A premeditated murder is simply a killing done after making a conscious decision to do so. The decision to kill must be in the mind of the killer at the time of the killing. No minimum time frame is required, so long as the decision is made calmly and deliberately, and not out of sudden anger or spite.
A conviction of either type of first-degree murder brings either a mandatory sentence of life imprisonment without parole, or death by lethal injection. This is a capital charge — the most serious accusation one can face in our system of justice.
Second-degree murder does not involve premeditation, but can and often does involve prior malice, spite, or ill will (such as a killing during a fight). Or if two or more co-felons commit a crime, and one co-felon dies as a result, the surviving co-felons may be prosecuted for the death of their cohort. Second-degree murder in Florida is a first-degree felony, punishable by up to 30 years in prison without parole.
Manslaughter applies to a situation in which no premeditation, spite, or ill will is present, but a death occurs without justification or excuse (such as a shooting caused by careless handling of a loaded firearm). Manslaughter will also apply if a person dies in a motor vehicle accident in which the vehicle operator has done so in an illegal or unsafe manner (e.g., by speeding, or driving under the influence). Manslaughter is a second-degree felony, punishable by up to 15 years in prison.
In second-degree murder and manslaughter cases, the degree of the felony is increased, or enhanced, if a firearm is involved. Second-degree murder with a firearm is enhanced to a life felony, while manslaughter with a firearm becomes a first-degree felony, punishable by up to 30 years in prison. Under Florida’s “10-20-Life” statute, where the victim’s death was caused by the unlawful discharge of a firearm, the court is required to sentence the defendant to a minimum 25 years, up to life in prison with no parole. In very few second-degree murder cases involving firearms do defendants receive anything less than life in prison.

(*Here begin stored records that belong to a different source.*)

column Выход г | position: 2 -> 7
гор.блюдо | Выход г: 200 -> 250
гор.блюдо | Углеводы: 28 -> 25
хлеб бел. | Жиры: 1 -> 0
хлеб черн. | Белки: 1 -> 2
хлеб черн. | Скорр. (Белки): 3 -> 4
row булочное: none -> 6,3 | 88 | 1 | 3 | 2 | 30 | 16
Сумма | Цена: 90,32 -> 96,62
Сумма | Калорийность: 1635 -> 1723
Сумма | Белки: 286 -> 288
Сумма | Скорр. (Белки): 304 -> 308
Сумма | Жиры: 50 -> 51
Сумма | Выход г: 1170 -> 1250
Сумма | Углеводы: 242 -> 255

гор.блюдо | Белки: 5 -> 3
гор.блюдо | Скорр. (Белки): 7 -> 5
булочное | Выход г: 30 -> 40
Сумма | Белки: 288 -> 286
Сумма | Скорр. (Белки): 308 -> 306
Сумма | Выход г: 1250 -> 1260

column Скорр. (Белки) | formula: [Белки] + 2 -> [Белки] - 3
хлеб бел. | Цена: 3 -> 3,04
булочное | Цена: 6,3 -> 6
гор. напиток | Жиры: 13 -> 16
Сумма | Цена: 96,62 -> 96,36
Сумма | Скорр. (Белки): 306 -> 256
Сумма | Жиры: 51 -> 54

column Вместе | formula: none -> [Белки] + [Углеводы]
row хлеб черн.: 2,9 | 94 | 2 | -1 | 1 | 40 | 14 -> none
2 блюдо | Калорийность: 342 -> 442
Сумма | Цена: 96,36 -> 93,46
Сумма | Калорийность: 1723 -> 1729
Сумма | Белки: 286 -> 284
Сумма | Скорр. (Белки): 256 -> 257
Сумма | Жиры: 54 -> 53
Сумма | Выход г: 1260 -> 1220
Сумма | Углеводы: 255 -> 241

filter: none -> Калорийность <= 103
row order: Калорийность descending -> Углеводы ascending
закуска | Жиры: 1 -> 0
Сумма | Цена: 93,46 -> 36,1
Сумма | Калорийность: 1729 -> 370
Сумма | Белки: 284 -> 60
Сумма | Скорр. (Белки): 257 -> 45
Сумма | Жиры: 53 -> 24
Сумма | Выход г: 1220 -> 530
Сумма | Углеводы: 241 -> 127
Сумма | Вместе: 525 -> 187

Third-degree murder arises when an innocent person dies as a result of the commission of any crime that does not qualify under the felony-murder statute (e.g., grand theft). Third-degree murder cases in Florida are extremely rare.

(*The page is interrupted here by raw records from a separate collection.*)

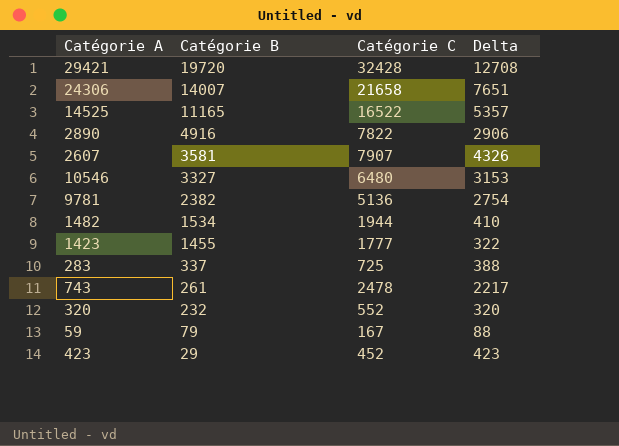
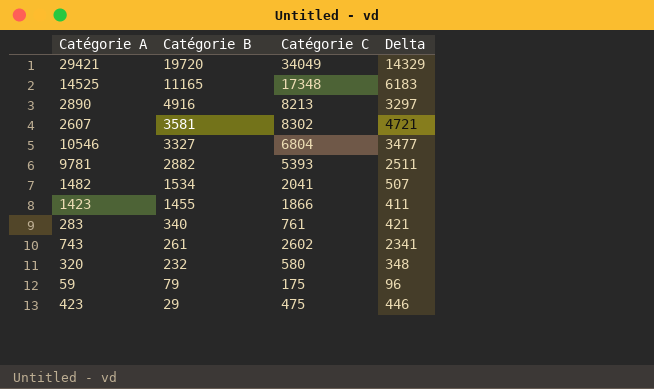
row 24306: 14007 | 21658 | 7651 -> none
29421 | Catégorie C: 32428 -> 34049
29421 | Delta: 12708 -> 14329
14525 | Catégorie C: 16522 -> 17348
14525 | Delta: 5357 -> 6183
2890 | Catégorie C: 7822 -> 8213
2890 | Delta: 2906 -> 3297
2607 | Catégorie C: 7907 -> 8302
2607 | Delta: 4326 -> 4721
10546 | Catégorie C: 6480 -> 6804
10546 | Delta: 3153 -> 3477
9781 | Catégorie B: 2382 -> 2882
9781 | Catégorie C: 5136 -> 5393
9781 | Delta: 2754 -> 2511
1482 | Catégorie C: 1944 -> 2041
1482 | Delta: 410 -> 507
1423 | Catégorie C: 1777 -> 1866
1423 | Delta: 322 -> 411
283 | Catégorie B: 337 -> 340
283 | Catégorie C: 725 -> 761
283 | Delta: 388 -> 421
743 | Catégorie C: 2478 -> 2602
743 | Delta: 2217 -> 2341
320 | Catégorie C: 552 -> 580
320 | Delta: 320 -> 348
59 | Catégorie C: 167 -> 175
59 | Delta: 88 -> 96
423 | Catégorie C: 452 -> 475
423 | Delta: 423 -> 446

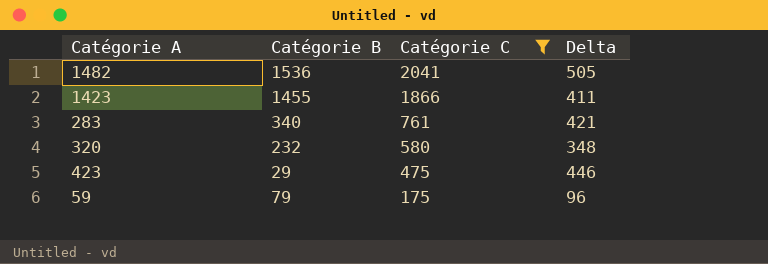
filter: none -> Catégorie C <= 2041
row order: Catégorie B descending -> Catégorie C descending
1482 | Catégorie B: 1534 -> 1536
1482 | Delta: 507 -> 505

Of all the statutes in the Florida or U.S. criminal code, those addressing criminal homicides carry the most serious consequences possible, because they involve the unlawful taking of a human life. These cases will normally be investigated by the most experienced police personnel available, and prosecuted by highly experienced and skilled government attorneys. Those prosecutors will have access to a vast array of resources and services in building the case against the client. The facts of the case may garner intense media attention, which is almost never favorable to the accused. If the person is convicted, a comprehensive, effective presentation for sentencing must be devised. These cases test the expertise and dedication of a criminal defense attorney like none other.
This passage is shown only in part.